PacBio Blog

Monday, June 29, 2015

Nature Methods Paper Uses Long-Read Data for Highly Contiguous Diploid Human Genome

A new publication in Nature Methods describes a new single-molecule assembly approach that resulted in “the most contiguous clone-free human genome assembly to date,” according to lead authors Matthew Pendleton, Robert Sebra, Andy Pang, and Ajay Ummat.

The paper, “Assembly and Diploid Architecture of an Individual Human Genome via Single Molecule Technologies,” comes from a large team of collaborators at the Icahn School of Medicine at Mount Sinai, Cornell, Cold Spring Harbor Laboratory, and other institutions.

Their new approach leverages the best aspects of each single-molecule data type by combining long-read sequencing for de novo assembly with single-molecule genome maps for scaffolding. The resulting hybrid assembly represents a mix of SMRT® Sequencing data and single-molecule genome maps from BioNano Genomics’ NanoChannel Arrays.

The paper describes sequencing the well-studied NA12878 genome using SMRT Sequencing and generating single-molecule genome maps with nicking enzymes. “Individually, the assemblies and genome maps markedly improve contiguity and completeness compared with de novo assemblies from clone-free, short-read shotgun sequencing data,” the authors write. “Moreover, by combining the two platforms, we achieve scaffold N50 values greater than 28 Mb, improving the contiguity of the initial sequence assembly nearly 30-fold and of the initial genome map nearly 8-fold.”

The scientists then compared their assembly to the human reference genome to identify a comprehensive set of genetic variants, including a wide variety of larger structural variants that are often overlooked by short-read SBS approaches. The scientists note that while short-read technologies are frequently used to survey genomes to identify single nucleotide variants, they cannot resolve most large-scale genetic variation, including a wide variety of structural variants and repetitive regions that confound short-read assemblies.

“Though the cost of sequencing has markedly decreased, de novo human genome analysis has, to some extent, regressed,” the authors report. “Although HuRef and the original Celera whole-genome shotgun assembly have scaffold N50 values … of 19.5 Mb and 29 Mb respectively, the best next-generation sequencing (NGS) assemblies have scaffold N50 values of 11.5 Mb, even with the use of high-coverage fosmid jumping libraries.” The biggest challenges in these short-read assemblies, they add, are repetitive structures, transposable elements, segmental duplications, and heterochromatin.
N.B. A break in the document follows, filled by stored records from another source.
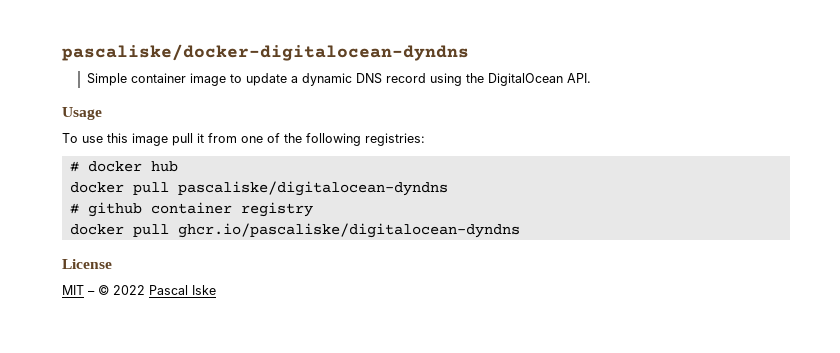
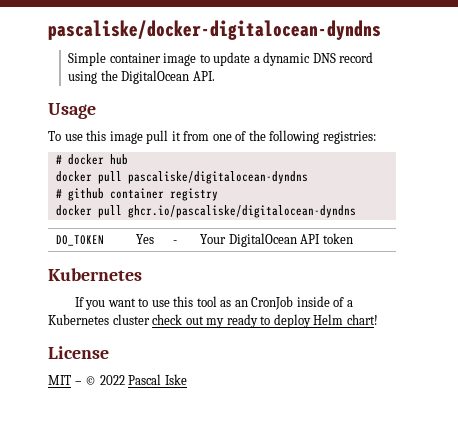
+ DO_TOKEN | Yes | - | Your DigitalOcean API token
+ Kubernetes
+ If you want to use this tool as an CronJob inside of a Kubernetes cluster check out my ready to deploy Helm chart!

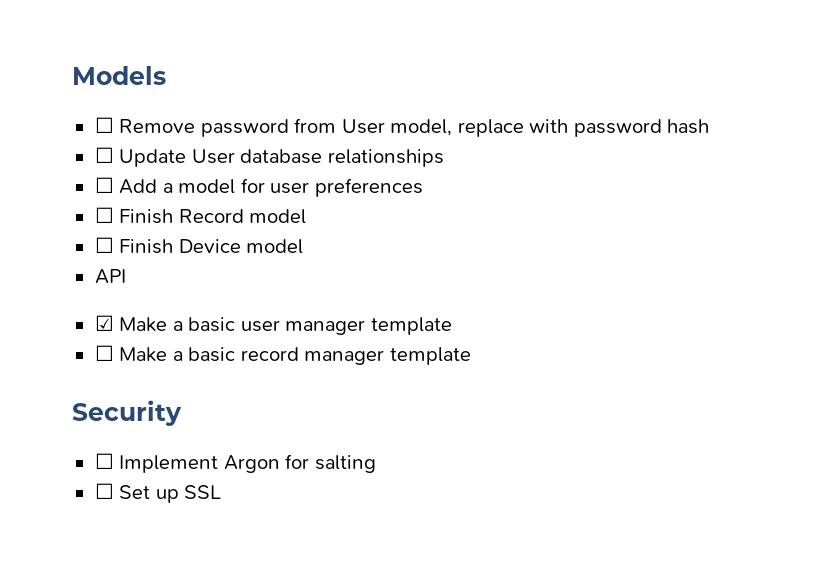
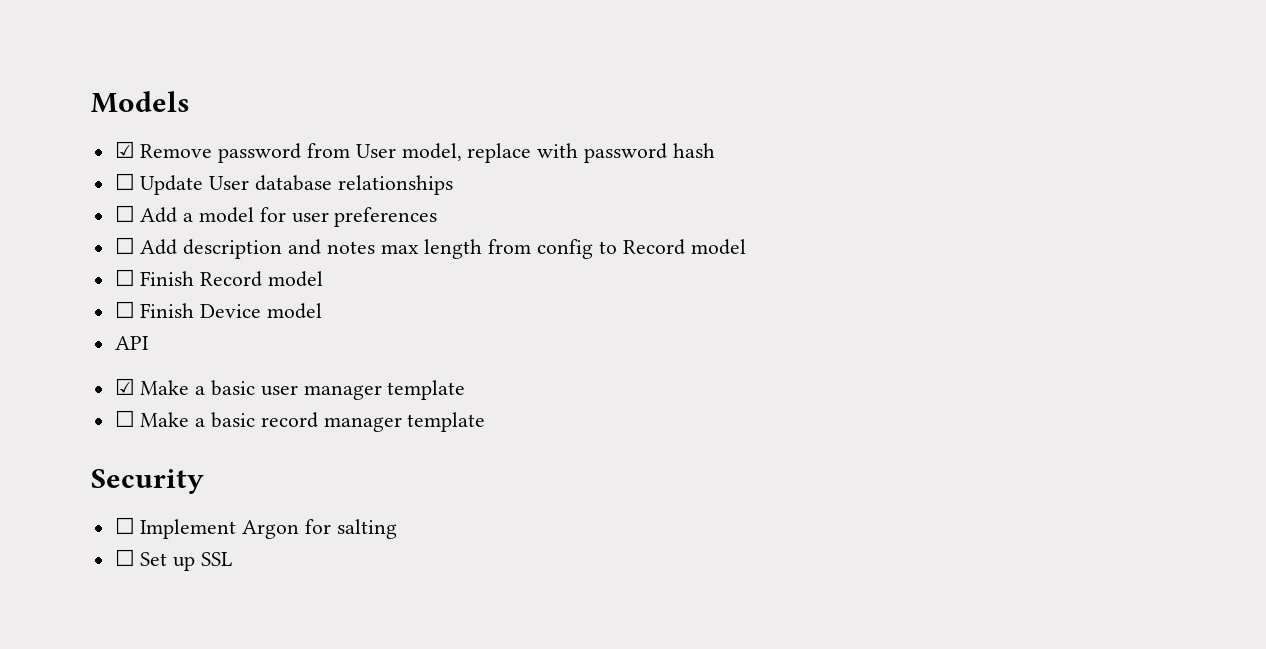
- ☐ Remove password from User model, replace with password hash
+ ☑ Remove password from User model, replace with password hash
+ ☐ Add description and notes max length from config to Record model

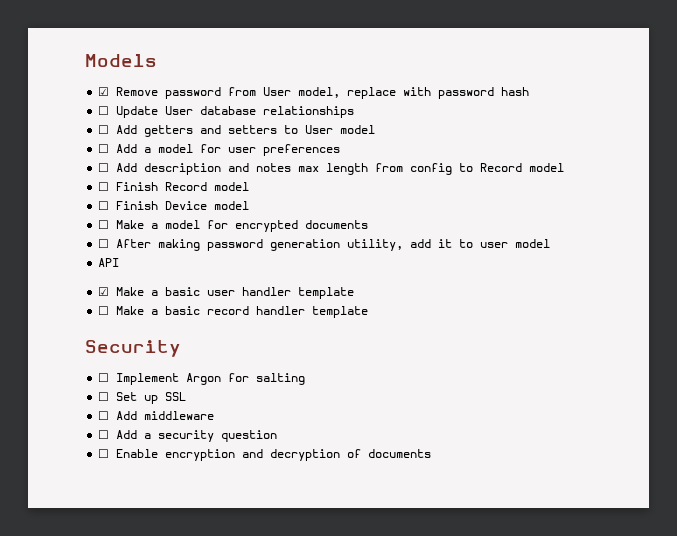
+ ☐ Add getters and setters to User model
+ ☐ Make a model for encrypted documents
+ ☐ After making password generation utility, add it to user model
- ☑ Make a basic user manager template
+ ☑ Make a basic user handler template
- ☐ Make a basic record manager template
+ ☐ Make a basic record handler template
+ ☐ Add middleware
+ ☐ Add a security question
+ ☐ Enable encryption and decryption of documents

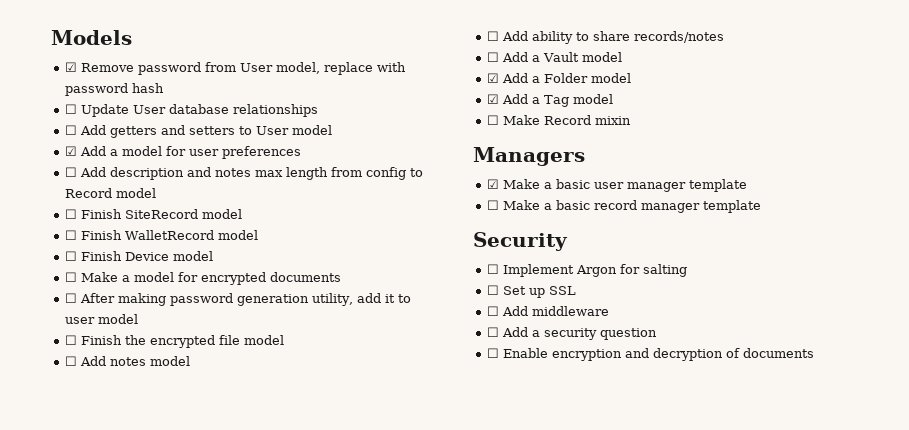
- ☐ Add a model for user preferences
+ ☑ Add a model for user preferences
- ☐ Finish Record model
+ ☐ Finish SiteRecord model
+ ☐ Finish WalletRecord model
- API
+ ☐ Finish the encrypted file model
+ ☐ Add notes model
+ ☐ Add ability to share records/notes
+ ☐ Add a Vault model
+ ☑ Add a Folder model
+ ☑ Add a Tag model
+ ☐ Make Record mixin
+ Managers
- ☑ Make a basic user handler template
+ ☑ Make a basic user manager template
- ☐ Make a basic record handler template
+ ☐ Make a basic record manager template

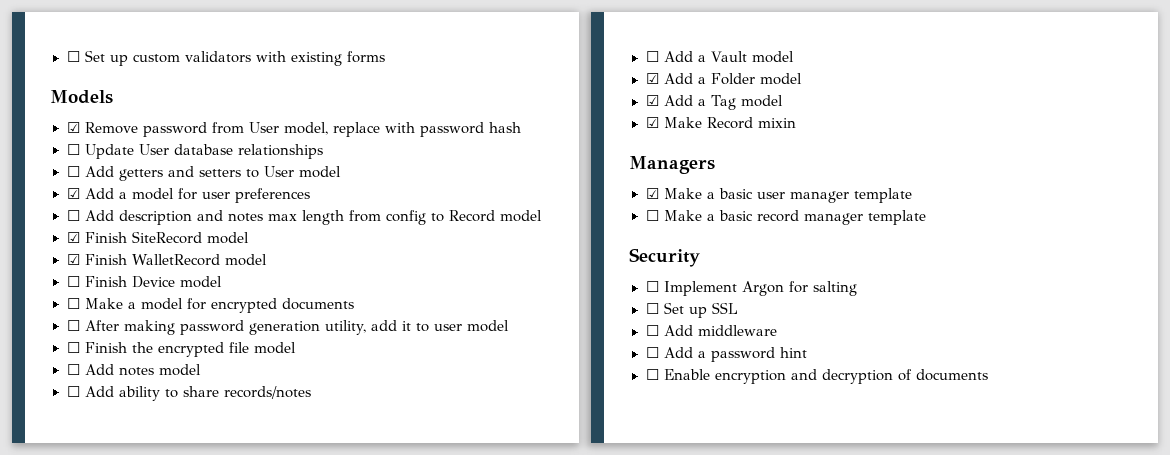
+ ☐ Set up custom validators with existing forms
- ☐ Finish SiteRecord model
+ ☑ Finish SiteRecord model
- ☐ Finish WalletRecord model
+ ☑ Finish WalletRecord model
- ☐ Make Record mixin
+ ☑ Make Record mixin
- ☐ Add a security question
+ ☐ Add a password hint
Advantages of this extraordinary contiguity in their single-molecule assembly, to which short-read NGS data was later added, include detecting large structural variants and successfully phasing both single nucleotide and structural variants. Comparisons of the assembly to reference genomes allowed the team to resolve and phase structural variants such as tandem repeats across the genome. They successfully separated maternal and paternal alleles, revealing complex events that had been missed in previous assemblies.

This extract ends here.